Questo pezzo mancante nel puzzle suicida è ciò che ha spinto lo studio di ricerca innovativo ora nella sua fase finale presso MGH. Lo studio, condotto dal Dr. Matthew Nock, professore associato nel dipartimento di psicologia dell'Università di Harvard, è chiamato Suicide Implicit Association Test. È una variazione dell'Implicit Association Test, o IAT, che è stato inventato da Anthony Greenwald all'Università di Washington e "co-sviluppato" dal dottor Mahzarin Banaji, ora professore di psicologia ad Harvard che lavora a pochi piani sopra Nock nel campus . La premessa è che i partecipanti al test, associando parole positive e negative a determinate immagini (o parole) - ad esempio, collegando la parola "meraviglioso" con un raggruppamento che contiene la parola "buono" e un'immagine di un americano europeo - rivelano il loro inconscio , o impliciti, pensieri. Il fattore critico nel test non sono le associazioni stesse, ma la velocità relativa con cui vengono effettuate tali connessioni.
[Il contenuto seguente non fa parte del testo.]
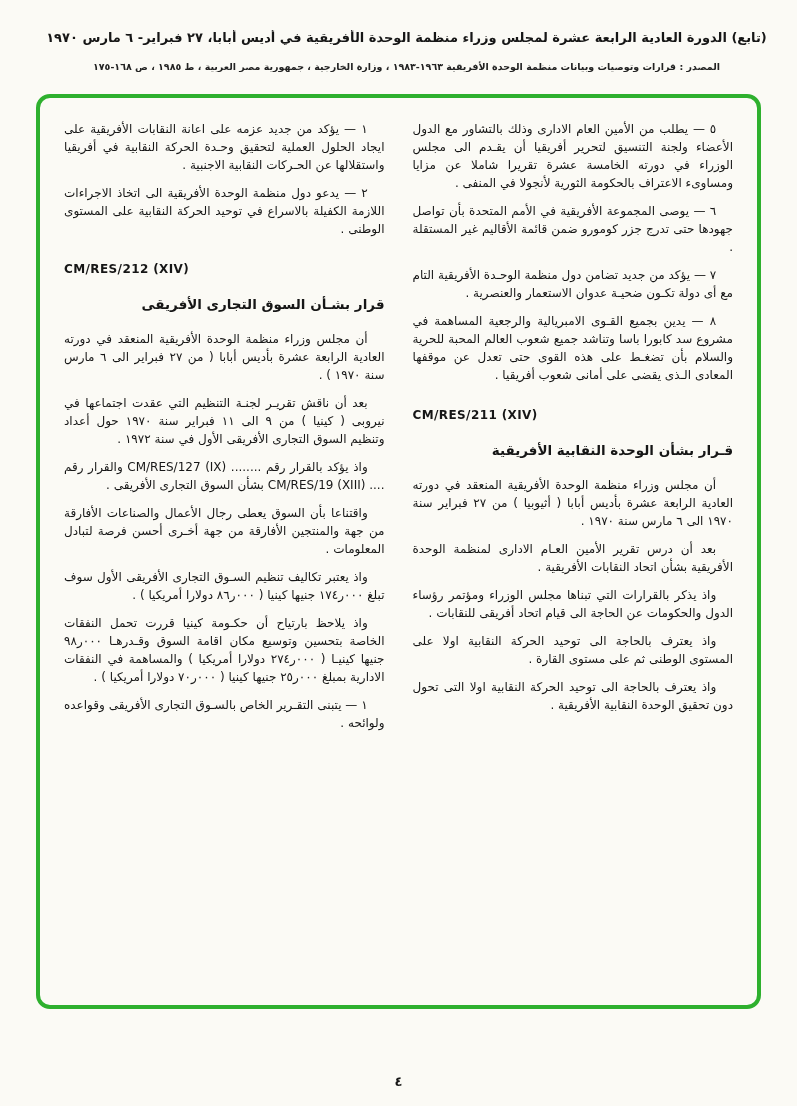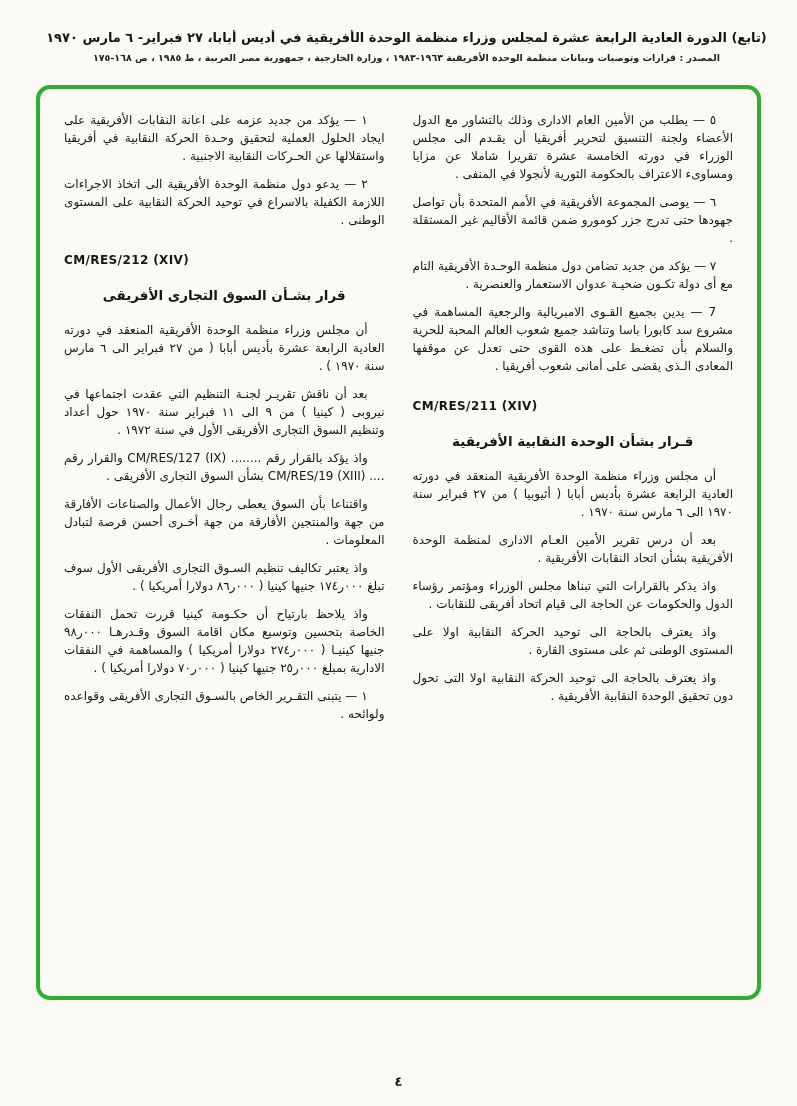"المصدر : قرارات وتوصيات وبيانات" .header-source { margin-top: 7px -> 16px }
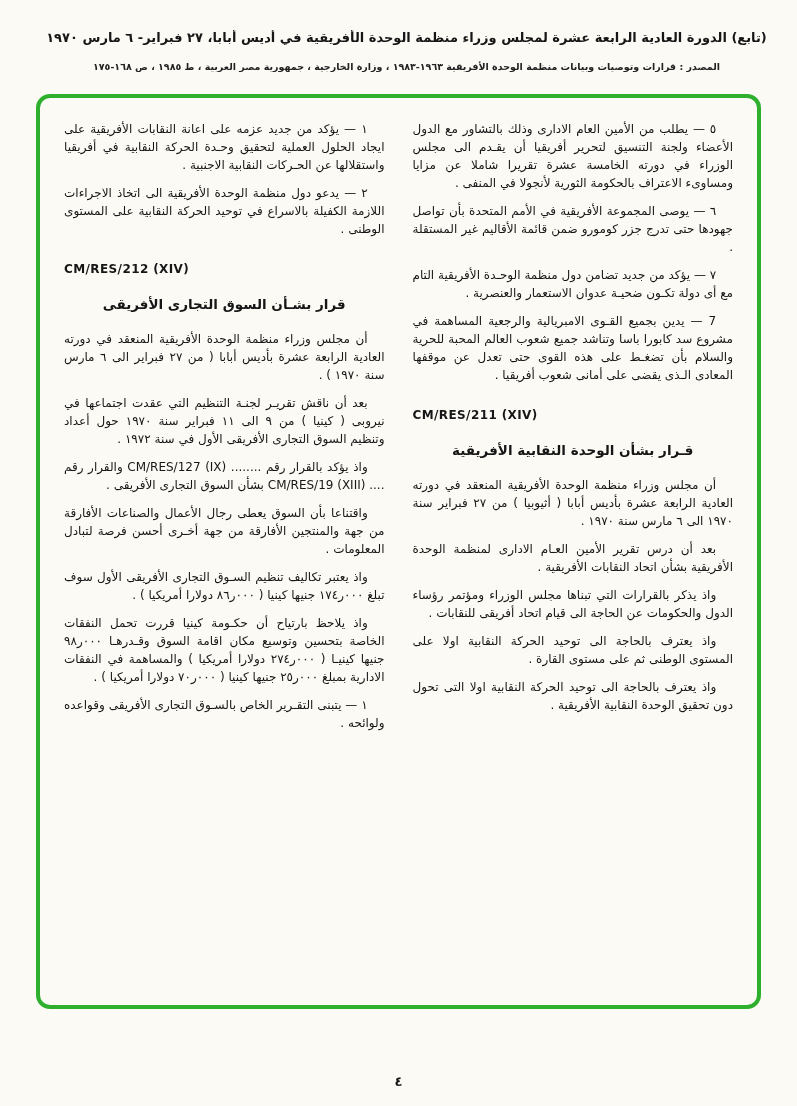"قرار بشـأن السوق التجارى الأفريقى" .heading { text-align: center -> none }
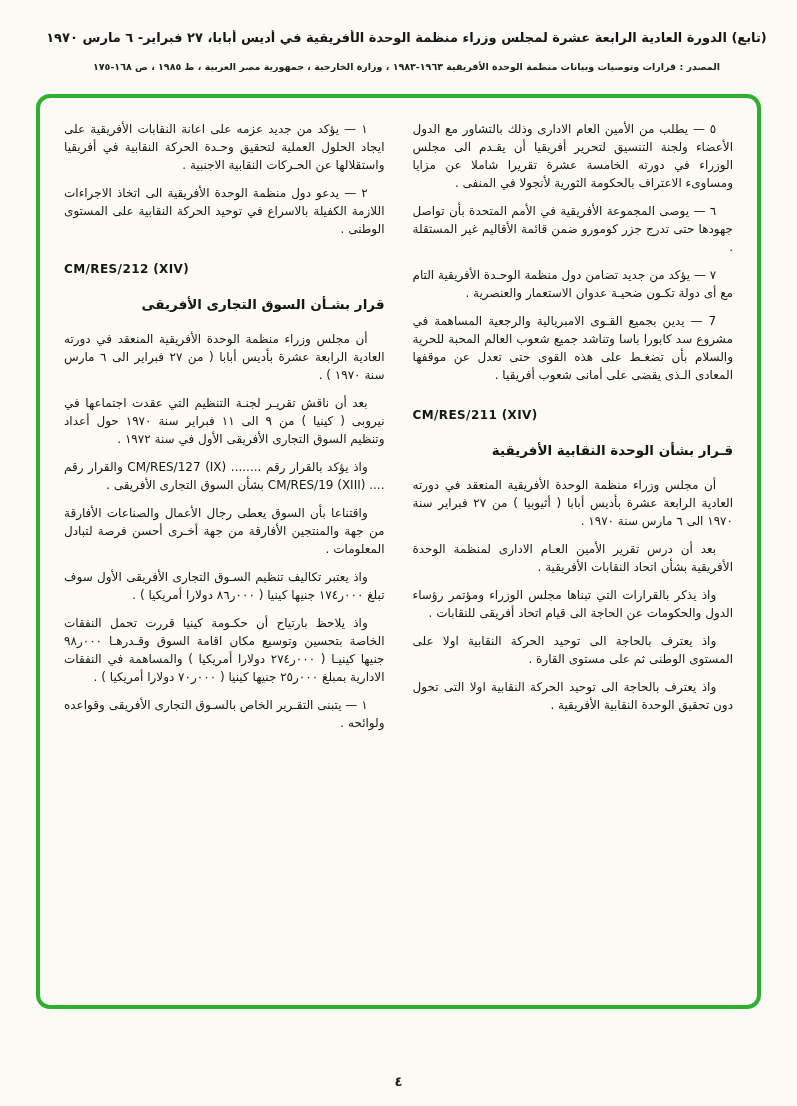"7 — يدين بجميع القـوى" div.block { text: 7 -> ٨ }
La ricerca è ancora in corso, quindi non sappiamo se questo tipo di test psicologico funzionerà o meno. Ma è intrigante immaginare che le nostre menti inconsce possano rivelare i nostri "veri" pensieri quando si tratta di qualcosa come il suicidio. Potrebbe diventare un test prezioso come quelli che utilizziamo per valutare se qualcuno ha avuto un ictus ed è a maggior rischio di un ictus futuro.

Il passo successivo, si rese conto Nock, era usare il test per determinare, dai pensieri impliciti di una persona, se qualcuno che aveva avuto un precedente comportamento suicidario poteva continuare a essere suicida. Fornirebbe ai medici una terza componente, insieme all'auto-segnalazione e alla segnalazione del medico, e si tradurrebbe in un quadro più completo di un paziente. Nock non presume che un test come lo IAT sarebbe accurato al 100%, ma crede che avrebbe capacità predittive.

Credo che qualsiasi strumento che può essere utilizzato per prevedere meglio il comportamento futuro sia potenzialmente prezioso. Soprattutto quando quel comportamento futuro potrebbe essere la presa della propria vita.

Riferimento:

Barber, C. (2004). Tendenze nei tassi e metodi di suicidio: Stati Uniti, 1985-2004 (presentazione PowerPoint). Harvard Injury Control Research Center.